Australia could host the first billion-dollar RWC | Mandurah Courier
World Rugby believe the first billion-dollar World Cup will take place within the next decade – and that historic event could be the 2027 men’s tournament in Australia.
The game’s global organizers say they have mapped out “a mandate for the future of the sport” when they announced the next five hosts of the men’s and women’s World Cups until 2033 on Thursday.
A council meeting in Dublin approved Australia to host the 2027 men’s and 2029 women’s events, England for the 2025 women’s tournament and the United States to host the men’s in 2031 and women’s in 2033.
World Rugby chief executive Alan Gilpin has been asked if the historic first men’s event for the United States in 2031 could prove the sport’s first billion-dollar World Cup.
The question seemed relevant after WR President Bill Beaumont described the untapped US sports market as “the nugget of gold that everyone wants to get their hands on”.
Still, Gilpin’s response suggested the 2027 event in Australia could prove just as big for silver four years earlier.
“We will definitely see a tournament bigger than a billion dollar World Cup – hopefully we get there in one of those before 2031,” he said.
“We have good confidence in our colleagues at Rugby Australia on this.”
The awarding of both World Cups to Australia has been hailed as a game-changer for cash-strapped rugby in the country.
The 2027 event is expected to draw more than two million visitors over seven weeks, including 200,000 from overseas, and generate an economic boost of $2.8 billion.

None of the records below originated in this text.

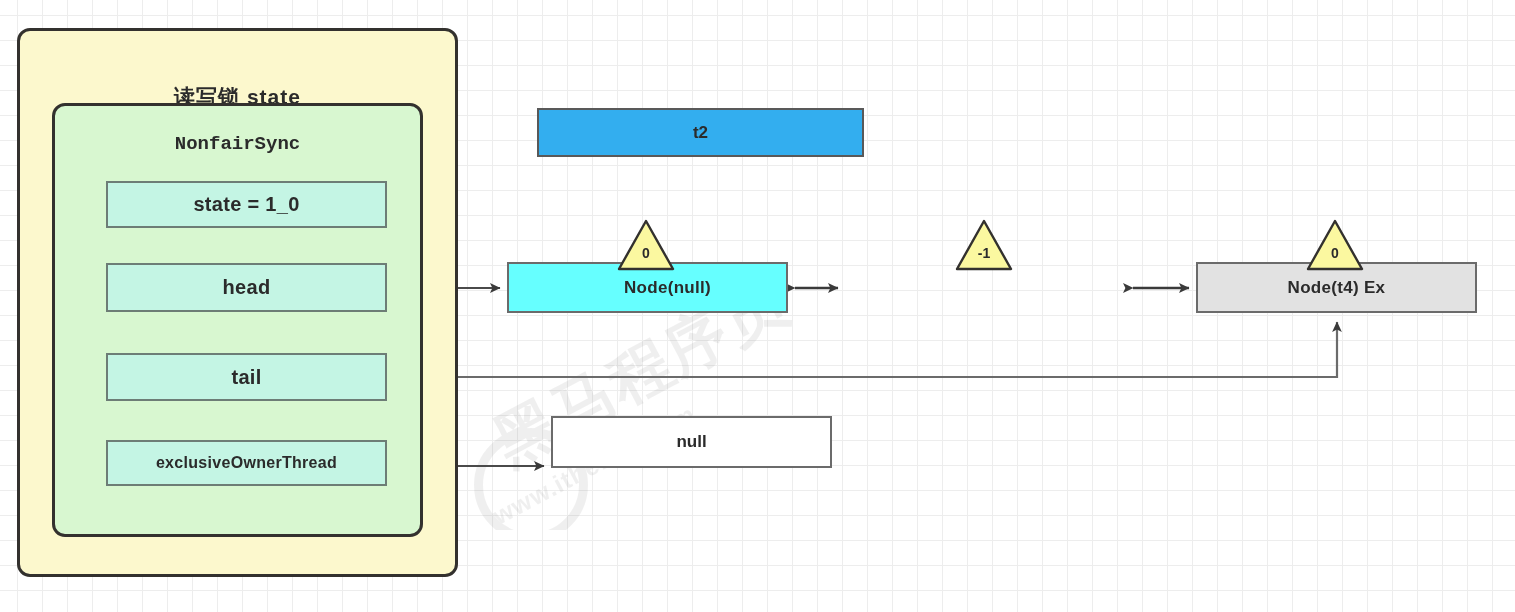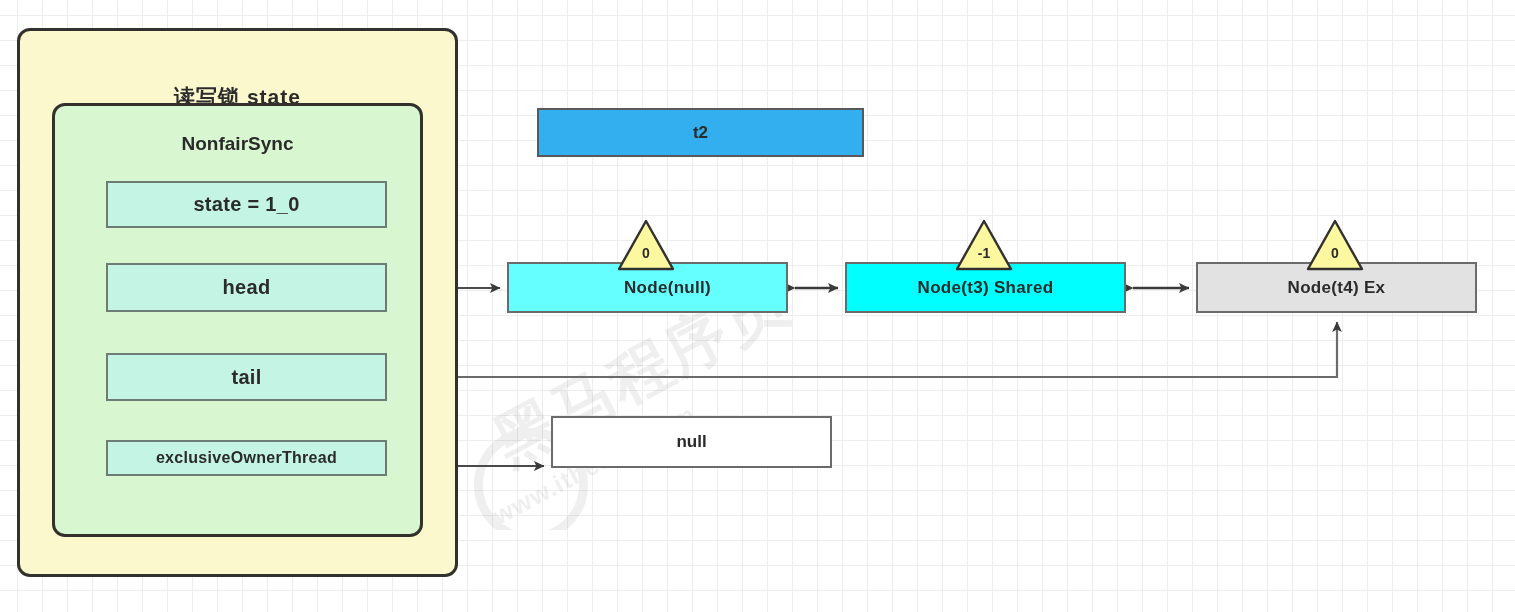"NonfairSync" .inner-title { font-family: none -> Liberation Mono, monospace }
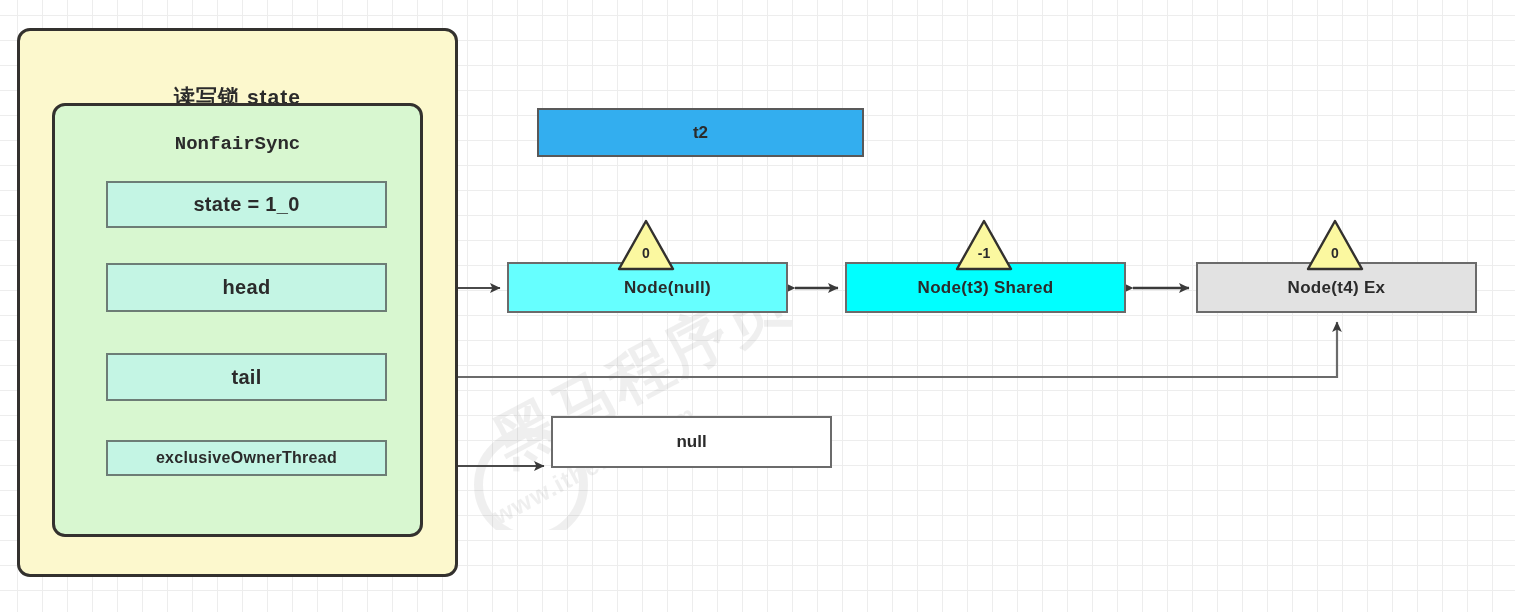"Node(t3) Shared" div.box { html: <div> <span>Node(t3) Shared</span> </div> -> none }
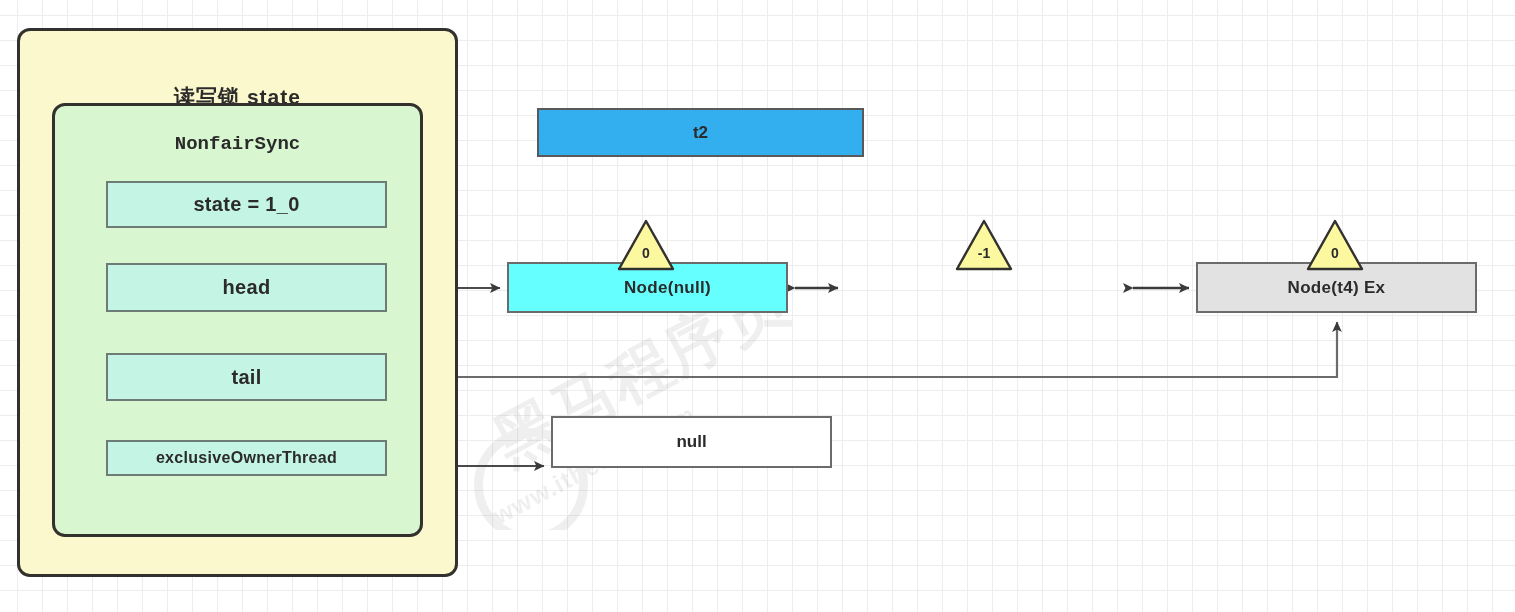"exclusiveOwnerThread" .f-eot { height: 36px -> 46px }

But a first key question remains to be answered – where will the 2027 final be held?
Andy Marinos, CEO of Rugby Australia, gave nothing at the post-council press conference when asked how close RA was to nailing down the final site and whether the idea of the first 100,000 spectators of the World Cup in an MCG showdown would be magnetic. .
“Well, the venue for the final is already done,” Marinos said, before laughing: “No, no… we’re working on that detail now with Alan Gilpin and the World Rugby team.
“What’s really fantastic about having him in Australia is that we have at least three stadiums that have the size, the capacity to accommodate him and, yes, we have one that can reach the magic 100 mark. 000.
“But there are two more that are in the 90,000s, so there are a lot of good choices. We just have to see where are we going to get the most impact for the game across the country.”
Two-time World Cup winner Wallaby Phil Kearns, who again triumphed as the spearhead of Australia’s bid, felt it was a day to put an end to all the negativity surrounding the sport.
“It’s incredible for Australian rugby,” he said. “We have a huge opportunity. There has been some negativity around our game in Australia for a while – but that ends here.
“It’s the day that stands still, it’s all up for Australia. We’ve got the most amazing places in the country, we’re going to show off our whole country, from wine tours to art tours – to by rugby too.”